L’éternel premier

Publié le 13/11/2018

DR

Une fois de plus, voici un roman adapté pour le théâtre à partir d’une habile méthode : un comédien raconte l’histoire et incarne l’ensemble des personnages ; les changements de décor se font par les éclairages, ceux de situation par les costumes et la pièce se construit autour d’un héros : Jacques Anquetil.

Le récit a été écrit par Paul Fournel, bien connu du monde de l’édition, ancien président de la Société des gens de lettres et désormais « écrivain à plein temps et cycliste le reste du jour ». Son Anquetil tout seul a été adapté pour le théâtre par Roland Guenoun, qui signe aussi une mise en scène élégante et épurée, mettant en valeur un texte fort bien tourné et la subtilité du caractère de celui qui fut décrit comme « le plus doué, le moins conformiste et sans doute le plus mystérieux des champions de son époque ».

C’est d’abord l’histoire d’un petit garçon. L’auteur, qui, très jeune, a été fasciné par « la plus belle machine à pédaler du monde », en a fait son dieu et n’a cessé de suivre son fulgurant parcours : trois cent quarante victoires en 16 ans (de 1953 à 1969), le Tour de France remporté cinq fois, des doublés avec les Tours d’Espagne et d’Italie et neuf victoires au Grand Prix des Nations !

Les temps forts de cette épopée ont été choisis, ainsi que l’importance de sa liaison passionnée avec Janine, dite Nanou, ex-femme de son médecin, qu’il épouse à l’âge de 24 ans. Elle sera l’indispensable partenaire qui le stimule et le suit sur tous les parcours. Autre personnage central : Raphaël Geminiani, son adversaire devenu son directeur de course, qui ne cessera de le pousser vers des performances extrêmes, comme ce fut le cas lors d’un Paris-Bordeaux où Anquetil, épuisé, s’était réfugié dans la voiture de son coach, refusant de continuer.

On sait qu’en dépit de ses victoires exceptionnelles, celui qu’on appelait l’aristocrate du vélo, l’homme d’affaires, ou le chatelain qui revendiquait son désir d’élévation sociale, était peu aimé et jugé trop orgueilleux et indépendant. Et il ne faisait rien pour que cela change. On lui préférait l’éternel second, Raymond Poulidor : « Poupou », brillant rival qui deviendra sur le tard son ami. On reprochait aussi à Anquetil ses propos sur le dopage, qu’il avouait avoir testé « comme tout le monde », mais également son indifférence à l’égard de la discipline et de la frugalité : il aimait la bonne chère, le champagne, le gros-plant. Tout ceci concourt à sa légende, comme son clan familial peu ordinaire avec ses trois générations de femmes.

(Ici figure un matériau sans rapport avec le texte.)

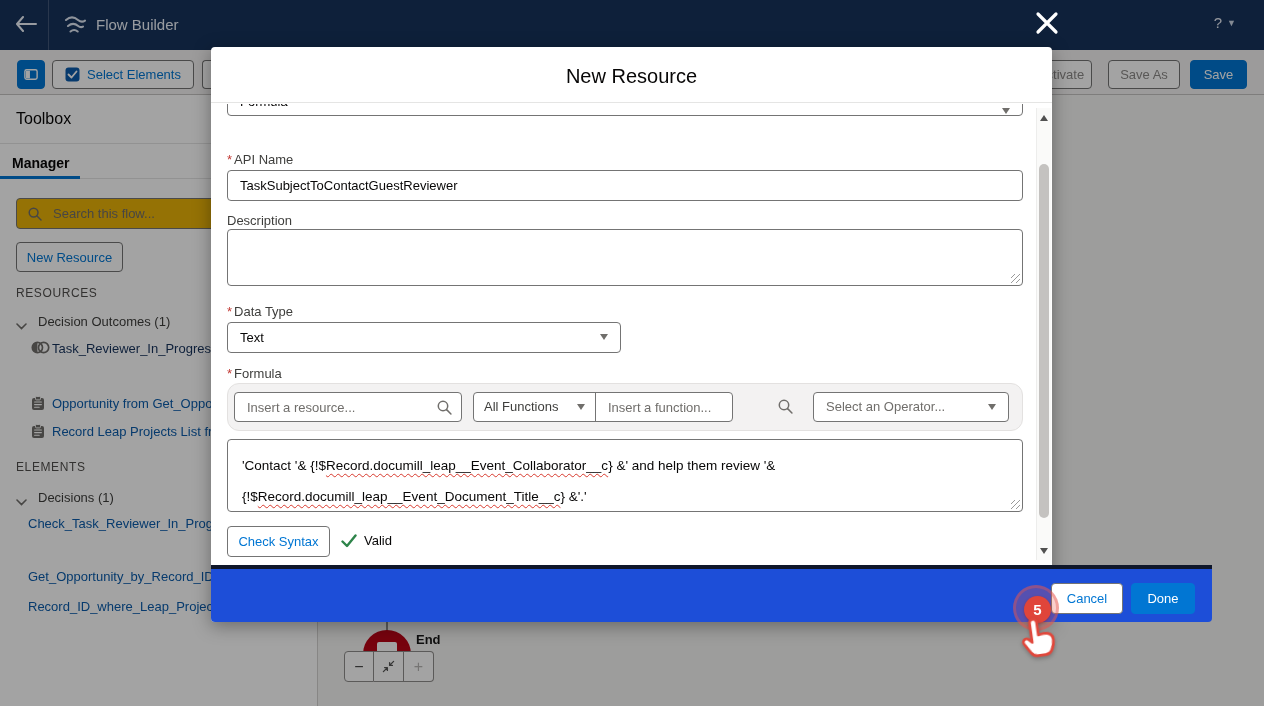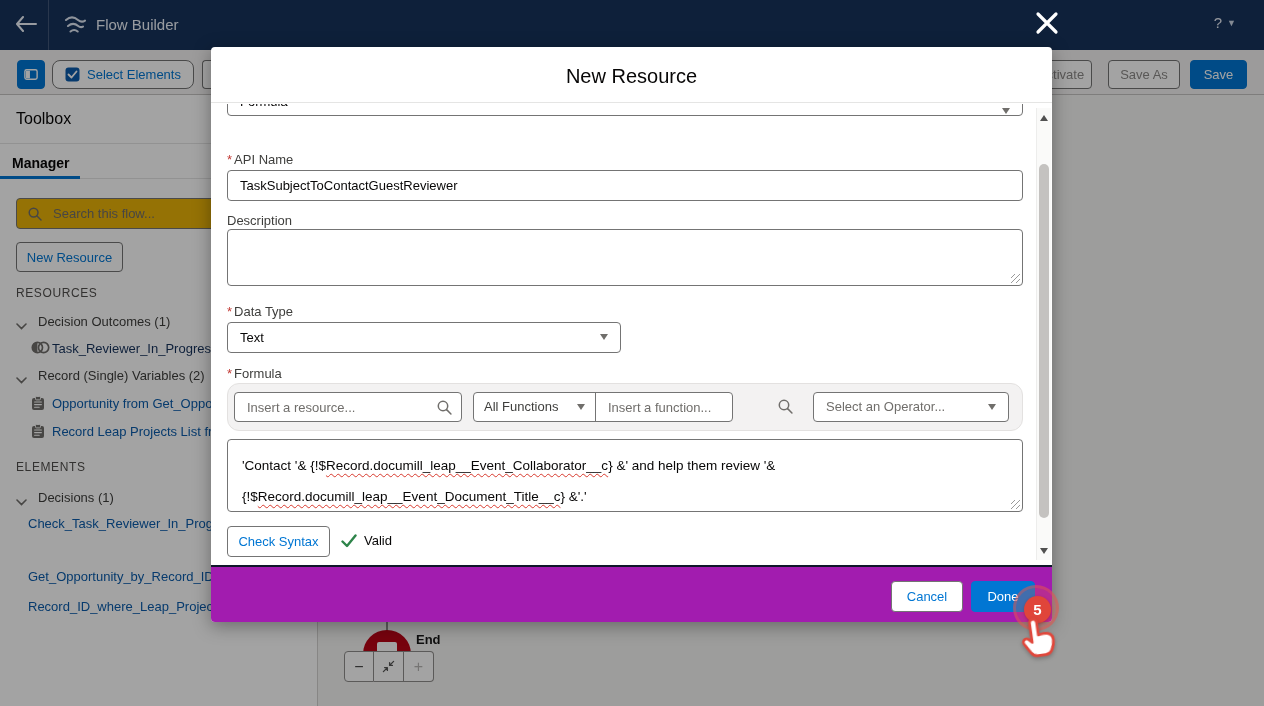"Select Elements" .select-elements-btn { border-radius: 8px -> none }
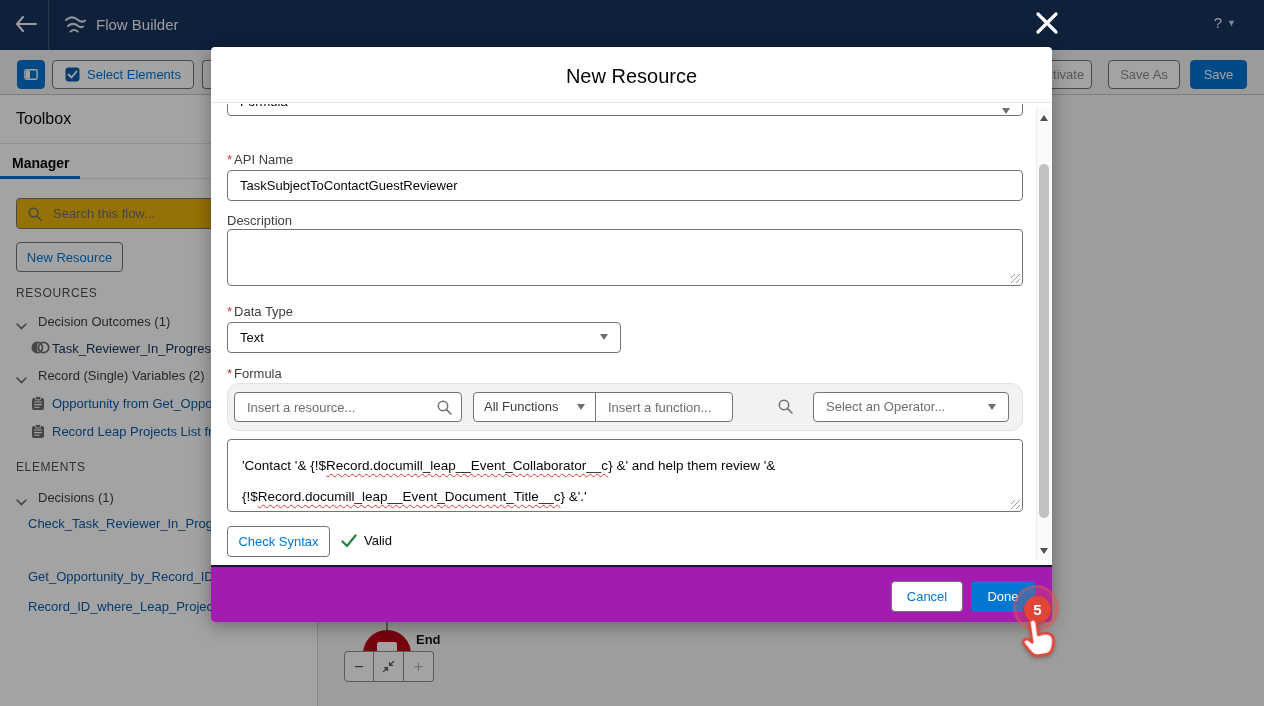"Record (Single) Variables (2)" div.tree-row { html: <div> <span><svg> <path></path> </svg></span> <span>Record (Single) Variables (2)</span> </div> -> none }
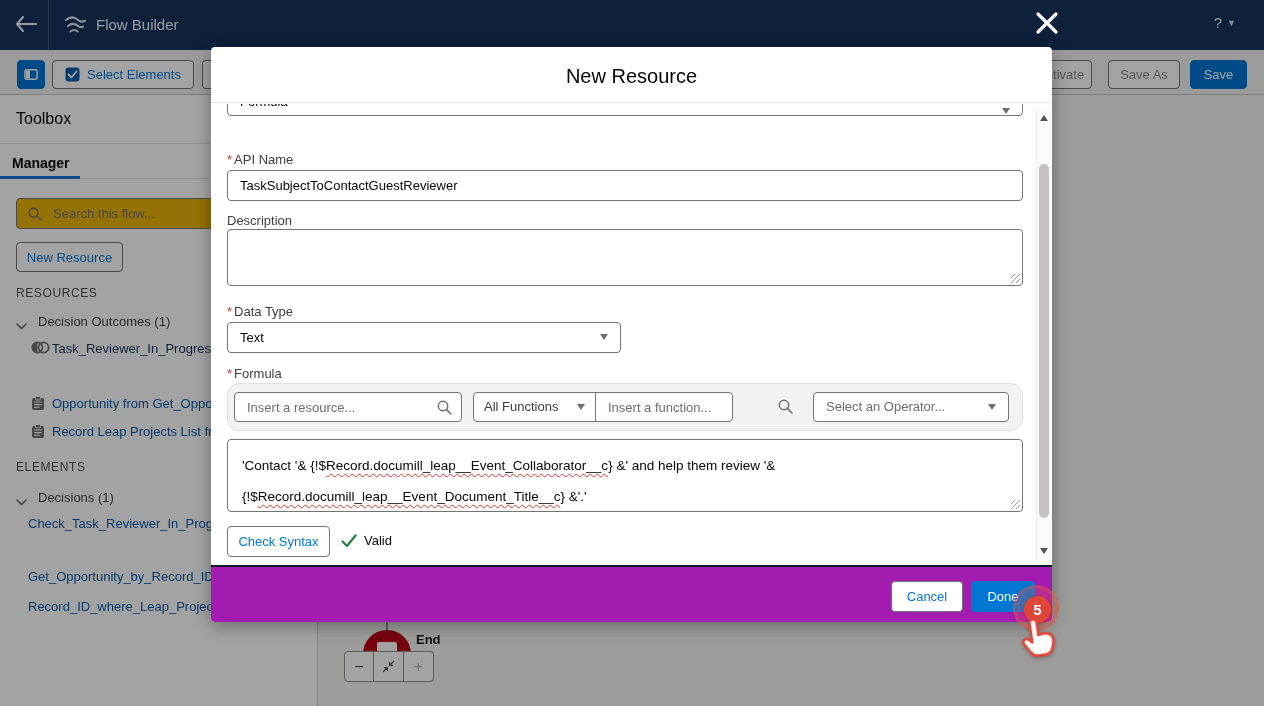"Cancel" .modal-footer { background: #a21caf -> #1d4ed8; border-top: 2px solid #0f172a -> 4px solid #0f172a; width: 841px -> 1001px }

Il méritait d’être à nouveau sur le devant de la scène : cette fois-ci d’un théâtre, et la représentation donnée à la Pépinière – aux choix toujours éclectiques – est tout à fait réussie. Matila Malliarakis est un Anquetil criant de vérité : mince, élégant, en tension permanente, force du corps et de l’esprit, performance sur scène pour rester fidèle à celle des circuits. Clémentine Lebocey et Stéphane Olivié Bisson ont cette même aisance et la mise en scène a une intensité nerveuse et une « classe » à l’image de celle du champion.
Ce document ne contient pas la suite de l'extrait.